Section titled “At a Glance”
MetadataDetails
Publication Date2018-04-09
JournalSeparation and Purification Technology
AuthorsJ.F. Pérez, Javier Llanos, Cristina Såez, C. López, Pablo Cañizares
InstitutionsUniversity of Castilla-La Mancha
Citations50
AnalysisFull AI Review Included

Technical Documentation and Analysis: High-Efficiency Electro-Fenton Wastewater Treatment using Boron Doped Diamond (BDD) Anodes

Section titled “Technical Documentation and Analysis: High-Efficiency Electro-Fenton Wastewater Treatment using Boron Doped Diamond (BDD) Anodes”

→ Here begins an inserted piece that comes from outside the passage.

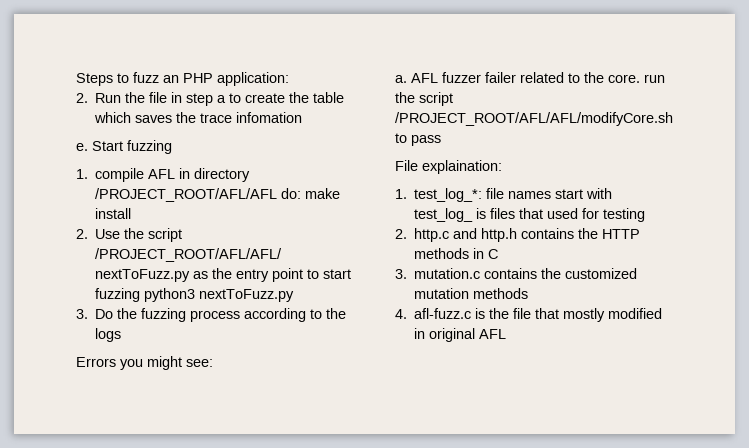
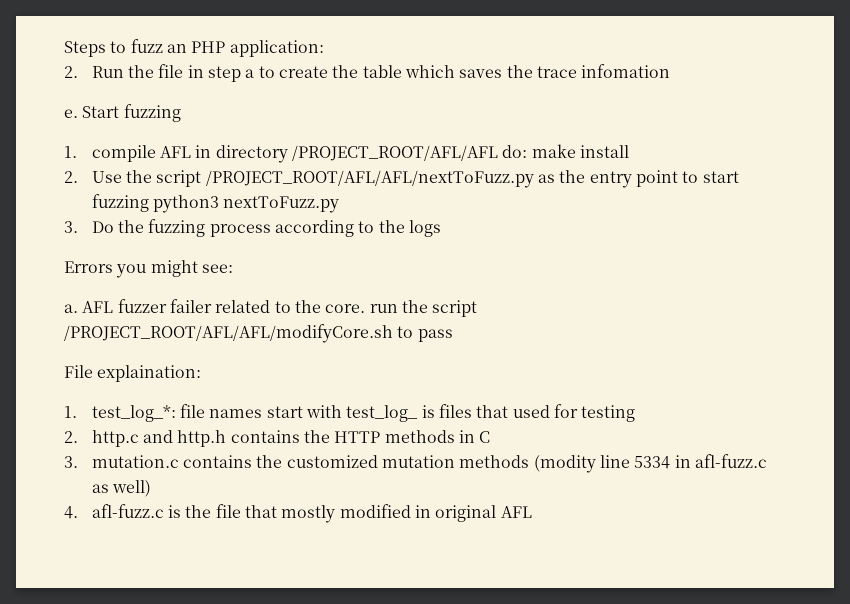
(529, 293) none -> [533,454,767,473] [91,480,152,497] (modity line 5334 in afl-fuzz.c as well)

Based on the research paper “On the design of a jet-aerated microfluidic flow-through reactor for wastewater treatment by electro-Fenton,” 6CCVD confirms its leading position in supplying high-performance, custom diamond materials essential for realizing next-generation Electrochemical Advanced Oxidation Processes (EAOP).

Executive Summary

Section titled “Executive Summary”
  • Optimal Configuration: The study identifies the Boron Doped Diamond (BDD) anode combined with a CB/PTFE-Aluminum foam cathode as the optimal configuration for fast and efficient degradation of bio-refractory pollutants (clopyralid).
  • Ultra-Low Energy Consumption: The optimal BDD system achieved complete pollutant elimination with an exceptional specific energy consumption of only 0.02 kWh g-1 clopyralid, representing an order of magnitude improvement over conventional Anodic Oxidation (AO) methods (0.13 kWh g-1).
  • High Current Efficiency: Hydrogen peroxide (H2O2) electrogeneration reached a remarkable instantaneous current efficiency (CE) of 98.6% at 20 mA cm-3, confirming BDD’s ability to drive the necessary catalytic reactions effectively.
  • Enhanced Reactor Design: The novel jet-aerated Microfluidic Flow-Through (MF-FT) cell design minimized ohmic resistance, improved mass transfer via 3D electrodes, and achieved high efficiency in neutral-acid medium despite using 20 times less concentrated electrolyte than comparable alkaline systems.
  • Material Superiority: The BDD anode clearly outperformed the Mixed Mineral Oxide (MMO) anode across all tested catalyst dosages and electrolyte concentrations, attributed to BDD’s non-active properties and high capacity for quasi-free hydroxyl radical (HO‱) generation.
  • Custom BDD Requirements: The study employed thin-film BDD on a Niobium mesh, demonstrating the critical need for custom, high-conductivity diamond electrode fabrication capabilities, which 6CCVD specializes in.

Technical Specifications

Section titled “Technical Specifications”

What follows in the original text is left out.